Throughout her short story, “The Lady in the Looking Glass: A Reflection”, Virginia Woolf writes of the sad self portrait of a woman who, examined from both outside and in, finds herself unsatisfactory. By implementing modern features of theme and style, Woolf creates a character to reflect on herself and she employs modern ideas of narration and character to illustrate a fuller, more complete image of the character. The title and subtitle of the story, “The Lady in the Looking Glass: A Reflection” indicates that throughout the story, the audience will observe a woman via her reflection in a looking glass.
However, one does not use a looking glass to view another person, but to view themself. This clue leads the reader to believe that the character of focus is not that of Isabella Tyson, but Virginia Woolf herself. With this added deeper meaning, the story now becomes Woolf’s attempt to examine her own character through the vehicle of modern narrative techniques.
However, to understand the true beauty of Woolf’s execution of this, we must survey her tactics of modern styles and themes more in depth.
The modern theme of the split self appears to be the strongest theme in the story. Here the reader views one figure with various levels of character, a theme accentuated through the metaphor of the looking glass. The first picture the reader receives in the story is the contrast between the interior of the house and its exterior as seen through the looking glass. The interior is a world of movement portrayed as a dynamic environment constantly in a state of fluctuation from one state to another.
The play of light and shadow, as well as the images of animals, give the picture a sense of hidden depths, consistent with modern ideas about the fluidity of character. According to mood or circumstance, a person’s character changes and cannot be captured in one still image. When looking at an object through a looking glass, one cannot see within the object, due to it being flat and two dimensional; one can only see the reflection of its surface. The true depth of the object is not reflected in this mere image seen through the looking glass.
Applying this metaphor to the split self, the interior image of the house reflects the deep interior of the self, constantly shifting, changing, and adapting, hidden away from the world behind doors. The external image of the house through the looking glass reflection symbolizes that part of the self as seen by the world, a mask hiding in one fixed expression all the roiling turbulence beneath. The internal and external images of the self are by no means corresponding.

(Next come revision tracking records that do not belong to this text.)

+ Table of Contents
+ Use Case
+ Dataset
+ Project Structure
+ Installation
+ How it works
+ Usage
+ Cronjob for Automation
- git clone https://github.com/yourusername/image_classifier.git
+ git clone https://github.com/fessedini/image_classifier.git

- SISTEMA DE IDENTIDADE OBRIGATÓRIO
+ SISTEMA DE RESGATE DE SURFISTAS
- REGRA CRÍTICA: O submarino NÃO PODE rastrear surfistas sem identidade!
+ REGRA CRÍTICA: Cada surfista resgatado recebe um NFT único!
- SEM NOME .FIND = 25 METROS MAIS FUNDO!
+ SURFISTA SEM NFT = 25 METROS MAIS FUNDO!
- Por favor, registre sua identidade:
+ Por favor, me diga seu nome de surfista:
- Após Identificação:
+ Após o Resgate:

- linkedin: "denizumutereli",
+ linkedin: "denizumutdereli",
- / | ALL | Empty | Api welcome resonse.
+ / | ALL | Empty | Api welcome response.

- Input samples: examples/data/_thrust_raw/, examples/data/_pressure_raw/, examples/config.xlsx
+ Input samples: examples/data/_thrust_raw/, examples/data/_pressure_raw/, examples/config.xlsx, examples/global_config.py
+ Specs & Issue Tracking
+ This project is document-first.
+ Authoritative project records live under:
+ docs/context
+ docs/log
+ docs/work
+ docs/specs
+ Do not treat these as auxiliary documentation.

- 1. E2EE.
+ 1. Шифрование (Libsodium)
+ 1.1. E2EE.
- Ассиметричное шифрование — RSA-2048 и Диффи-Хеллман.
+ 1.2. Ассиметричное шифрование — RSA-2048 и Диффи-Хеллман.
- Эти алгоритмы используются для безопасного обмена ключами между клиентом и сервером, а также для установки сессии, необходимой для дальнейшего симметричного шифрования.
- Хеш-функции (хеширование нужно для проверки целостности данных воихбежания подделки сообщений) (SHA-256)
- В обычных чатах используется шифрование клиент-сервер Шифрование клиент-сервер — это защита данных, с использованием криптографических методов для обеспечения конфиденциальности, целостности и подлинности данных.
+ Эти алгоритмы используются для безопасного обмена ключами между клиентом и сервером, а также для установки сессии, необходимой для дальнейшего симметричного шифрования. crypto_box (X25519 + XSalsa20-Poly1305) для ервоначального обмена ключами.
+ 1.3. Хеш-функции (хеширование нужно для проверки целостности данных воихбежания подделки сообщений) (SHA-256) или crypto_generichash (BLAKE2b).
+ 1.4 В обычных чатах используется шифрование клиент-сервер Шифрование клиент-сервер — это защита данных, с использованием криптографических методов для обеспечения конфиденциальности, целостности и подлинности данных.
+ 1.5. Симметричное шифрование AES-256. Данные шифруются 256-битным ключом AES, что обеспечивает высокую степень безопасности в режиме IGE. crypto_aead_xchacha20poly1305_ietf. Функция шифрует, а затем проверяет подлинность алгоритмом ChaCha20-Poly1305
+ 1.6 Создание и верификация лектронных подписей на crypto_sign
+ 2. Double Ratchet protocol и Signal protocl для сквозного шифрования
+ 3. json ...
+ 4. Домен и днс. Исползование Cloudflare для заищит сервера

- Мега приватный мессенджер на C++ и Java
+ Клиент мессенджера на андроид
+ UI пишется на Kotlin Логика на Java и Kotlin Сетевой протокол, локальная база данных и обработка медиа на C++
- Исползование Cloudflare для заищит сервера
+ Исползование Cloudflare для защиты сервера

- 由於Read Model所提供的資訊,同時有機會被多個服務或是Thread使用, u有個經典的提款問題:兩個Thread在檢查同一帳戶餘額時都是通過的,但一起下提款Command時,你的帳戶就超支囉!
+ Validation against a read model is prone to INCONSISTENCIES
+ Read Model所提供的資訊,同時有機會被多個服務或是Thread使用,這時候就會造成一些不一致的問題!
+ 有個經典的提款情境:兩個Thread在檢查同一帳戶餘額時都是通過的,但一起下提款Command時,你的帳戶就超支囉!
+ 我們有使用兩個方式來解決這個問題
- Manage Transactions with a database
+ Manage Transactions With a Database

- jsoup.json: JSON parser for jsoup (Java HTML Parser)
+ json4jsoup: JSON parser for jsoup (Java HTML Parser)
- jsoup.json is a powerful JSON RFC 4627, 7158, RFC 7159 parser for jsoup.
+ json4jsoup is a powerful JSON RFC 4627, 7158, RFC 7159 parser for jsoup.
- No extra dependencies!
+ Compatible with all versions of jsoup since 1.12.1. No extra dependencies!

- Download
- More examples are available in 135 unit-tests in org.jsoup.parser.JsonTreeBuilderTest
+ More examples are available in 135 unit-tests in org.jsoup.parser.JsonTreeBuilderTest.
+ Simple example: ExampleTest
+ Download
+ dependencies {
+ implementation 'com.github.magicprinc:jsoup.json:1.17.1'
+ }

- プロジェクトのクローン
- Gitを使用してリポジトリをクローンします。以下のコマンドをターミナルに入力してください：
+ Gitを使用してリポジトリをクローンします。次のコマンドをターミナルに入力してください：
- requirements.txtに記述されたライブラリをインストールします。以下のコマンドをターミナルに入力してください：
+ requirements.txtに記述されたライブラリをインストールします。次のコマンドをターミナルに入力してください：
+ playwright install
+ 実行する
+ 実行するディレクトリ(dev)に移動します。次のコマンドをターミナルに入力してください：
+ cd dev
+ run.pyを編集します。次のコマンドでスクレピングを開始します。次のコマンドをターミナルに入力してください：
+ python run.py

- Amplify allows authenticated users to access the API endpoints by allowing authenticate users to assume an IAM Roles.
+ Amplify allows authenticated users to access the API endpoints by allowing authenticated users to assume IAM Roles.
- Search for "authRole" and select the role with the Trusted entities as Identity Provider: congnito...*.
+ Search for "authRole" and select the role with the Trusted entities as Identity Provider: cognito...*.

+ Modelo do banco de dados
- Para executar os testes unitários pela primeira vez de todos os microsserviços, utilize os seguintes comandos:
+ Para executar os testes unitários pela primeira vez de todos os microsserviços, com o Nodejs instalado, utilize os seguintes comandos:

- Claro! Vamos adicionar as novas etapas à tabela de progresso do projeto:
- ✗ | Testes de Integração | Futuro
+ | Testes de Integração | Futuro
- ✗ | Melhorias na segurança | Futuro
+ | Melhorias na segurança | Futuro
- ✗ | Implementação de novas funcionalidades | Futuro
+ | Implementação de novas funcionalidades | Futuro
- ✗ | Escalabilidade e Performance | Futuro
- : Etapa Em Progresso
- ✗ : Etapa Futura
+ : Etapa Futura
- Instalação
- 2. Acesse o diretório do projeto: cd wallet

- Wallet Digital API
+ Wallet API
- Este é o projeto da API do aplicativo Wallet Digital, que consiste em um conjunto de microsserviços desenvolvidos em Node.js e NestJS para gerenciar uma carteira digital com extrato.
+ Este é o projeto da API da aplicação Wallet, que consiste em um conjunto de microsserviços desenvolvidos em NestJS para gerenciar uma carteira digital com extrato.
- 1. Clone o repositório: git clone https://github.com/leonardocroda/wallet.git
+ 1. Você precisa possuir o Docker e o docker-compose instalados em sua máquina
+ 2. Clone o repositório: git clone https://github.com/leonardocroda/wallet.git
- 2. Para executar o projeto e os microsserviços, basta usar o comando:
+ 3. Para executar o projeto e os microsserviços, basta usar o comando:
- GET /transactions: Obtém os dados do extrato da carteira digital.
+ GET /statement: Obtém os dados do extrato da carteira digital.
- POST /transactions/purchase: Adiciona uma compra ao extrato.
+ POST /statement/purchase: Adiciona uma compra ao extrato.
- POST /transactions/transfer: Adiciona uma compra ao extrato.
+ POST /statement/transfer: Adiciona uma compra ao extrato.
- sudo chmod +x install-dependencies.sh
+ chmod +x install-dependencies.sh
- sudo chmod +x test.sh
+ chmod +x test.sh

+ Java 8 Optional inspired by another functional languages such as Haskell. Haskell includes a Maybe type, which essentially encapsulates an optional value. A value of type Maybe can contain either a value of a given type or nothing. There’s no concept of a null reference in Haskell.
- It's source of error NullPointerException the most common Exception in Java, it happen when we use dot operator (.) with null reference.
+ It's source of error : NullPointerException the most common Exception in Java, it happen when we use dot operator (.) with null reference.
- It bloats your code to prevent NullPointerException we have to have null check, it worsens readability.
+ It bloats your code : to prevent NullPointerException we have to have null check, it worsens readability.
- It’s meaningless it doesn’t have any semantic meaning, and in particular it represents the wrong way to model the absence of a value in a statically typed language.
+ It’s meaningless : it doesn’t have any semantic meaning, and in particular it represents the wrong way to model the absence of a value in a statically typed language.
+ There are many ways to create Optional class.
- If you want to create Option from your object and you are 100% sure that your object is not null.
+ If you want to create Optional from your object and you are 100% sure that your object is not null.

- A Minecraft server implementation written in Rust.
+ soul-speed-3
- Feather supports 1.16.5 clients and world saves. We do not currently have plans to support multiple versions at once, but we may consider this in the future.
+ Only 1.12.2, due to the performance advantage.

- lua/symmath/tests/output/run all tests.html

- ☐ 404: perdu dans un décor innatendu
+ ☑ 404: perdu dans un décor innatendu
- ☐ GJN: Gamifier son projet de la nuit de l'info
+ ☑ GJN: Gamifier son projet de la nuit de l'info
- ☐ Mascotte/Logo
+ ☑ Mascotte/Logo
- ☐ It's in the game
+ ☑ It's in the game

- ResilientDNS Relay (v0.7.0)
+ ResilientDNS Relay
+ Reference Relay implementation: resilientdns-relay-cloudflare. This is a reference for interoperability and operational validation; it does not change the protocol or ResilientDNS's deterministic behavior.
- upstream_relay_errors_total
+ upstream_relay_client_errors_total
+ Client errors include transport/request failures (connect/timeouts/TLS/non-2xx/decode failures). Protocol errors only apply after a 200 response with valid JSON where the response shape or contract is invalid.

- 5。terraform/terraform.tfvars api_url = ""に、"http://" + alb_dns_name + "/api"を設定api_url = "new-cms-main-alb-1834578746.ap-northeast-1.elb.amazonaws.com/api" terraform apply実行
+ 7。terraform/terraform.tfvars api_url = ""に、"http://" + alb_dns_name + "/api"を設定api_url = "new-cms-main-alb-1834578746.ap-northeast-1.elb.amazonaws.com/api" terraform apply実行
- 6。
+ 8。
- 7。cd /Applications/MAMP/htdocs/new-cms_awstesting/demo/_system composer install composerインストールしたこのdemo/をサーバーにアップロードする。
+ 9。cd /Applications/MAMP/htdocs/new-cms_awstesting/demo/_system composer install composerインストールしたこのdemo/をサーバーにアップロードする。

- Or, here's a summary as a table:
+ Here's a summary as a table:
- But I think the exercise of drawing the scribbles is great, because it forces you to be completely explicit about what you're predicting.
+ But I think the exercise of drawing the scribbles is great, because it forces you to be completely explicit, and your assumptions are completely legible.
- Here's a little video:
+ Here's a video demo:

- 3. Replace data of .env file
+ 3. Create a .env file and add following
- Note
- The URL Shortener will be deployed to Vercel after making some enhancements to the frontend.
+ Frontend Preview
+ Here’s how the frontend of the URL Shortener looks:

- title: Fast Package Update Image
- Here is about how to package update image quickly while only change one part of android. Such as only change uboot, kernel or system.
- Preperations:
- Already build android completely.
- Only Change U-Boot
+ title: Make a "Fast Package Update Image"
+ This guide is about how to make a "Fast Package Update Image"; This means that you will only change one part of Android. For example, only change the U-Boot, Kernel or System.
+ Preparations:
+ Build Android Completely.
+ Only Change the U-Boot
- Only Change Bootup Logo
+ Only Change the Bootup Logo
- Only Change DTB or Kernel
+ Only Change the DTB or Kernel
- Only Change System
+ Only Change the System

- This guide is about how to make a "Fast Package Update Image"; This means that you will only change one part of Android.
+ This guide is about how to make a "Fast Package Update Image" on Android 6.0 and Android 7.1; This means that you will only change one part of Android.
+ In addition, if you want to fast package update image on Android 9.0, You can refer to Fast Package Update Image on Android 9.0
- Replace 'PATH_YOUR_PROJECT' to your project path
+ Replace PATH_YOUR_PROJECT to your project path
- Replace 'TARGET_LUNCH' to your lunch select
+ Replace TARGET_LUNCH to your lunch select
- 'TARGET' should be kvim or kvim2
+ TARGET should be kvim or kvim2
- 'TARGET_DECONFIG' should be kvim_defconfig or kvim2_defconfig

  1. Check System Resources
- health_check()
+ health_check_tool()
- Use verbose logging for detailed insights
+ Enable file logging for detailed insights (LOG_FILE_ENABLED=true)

In fact, as seen in this story, they are often wildly different. The contrasting images of something viewed through the looking glass and something not provides the story with a unique style. Woolf represents herself through that of another character to provide a deeper meaning to the message of the story. By putting herself in the form of a woman viewed through a looking glass, Woolf further enhances the way style can be implemented to provide deeper meaning to a piece of literature.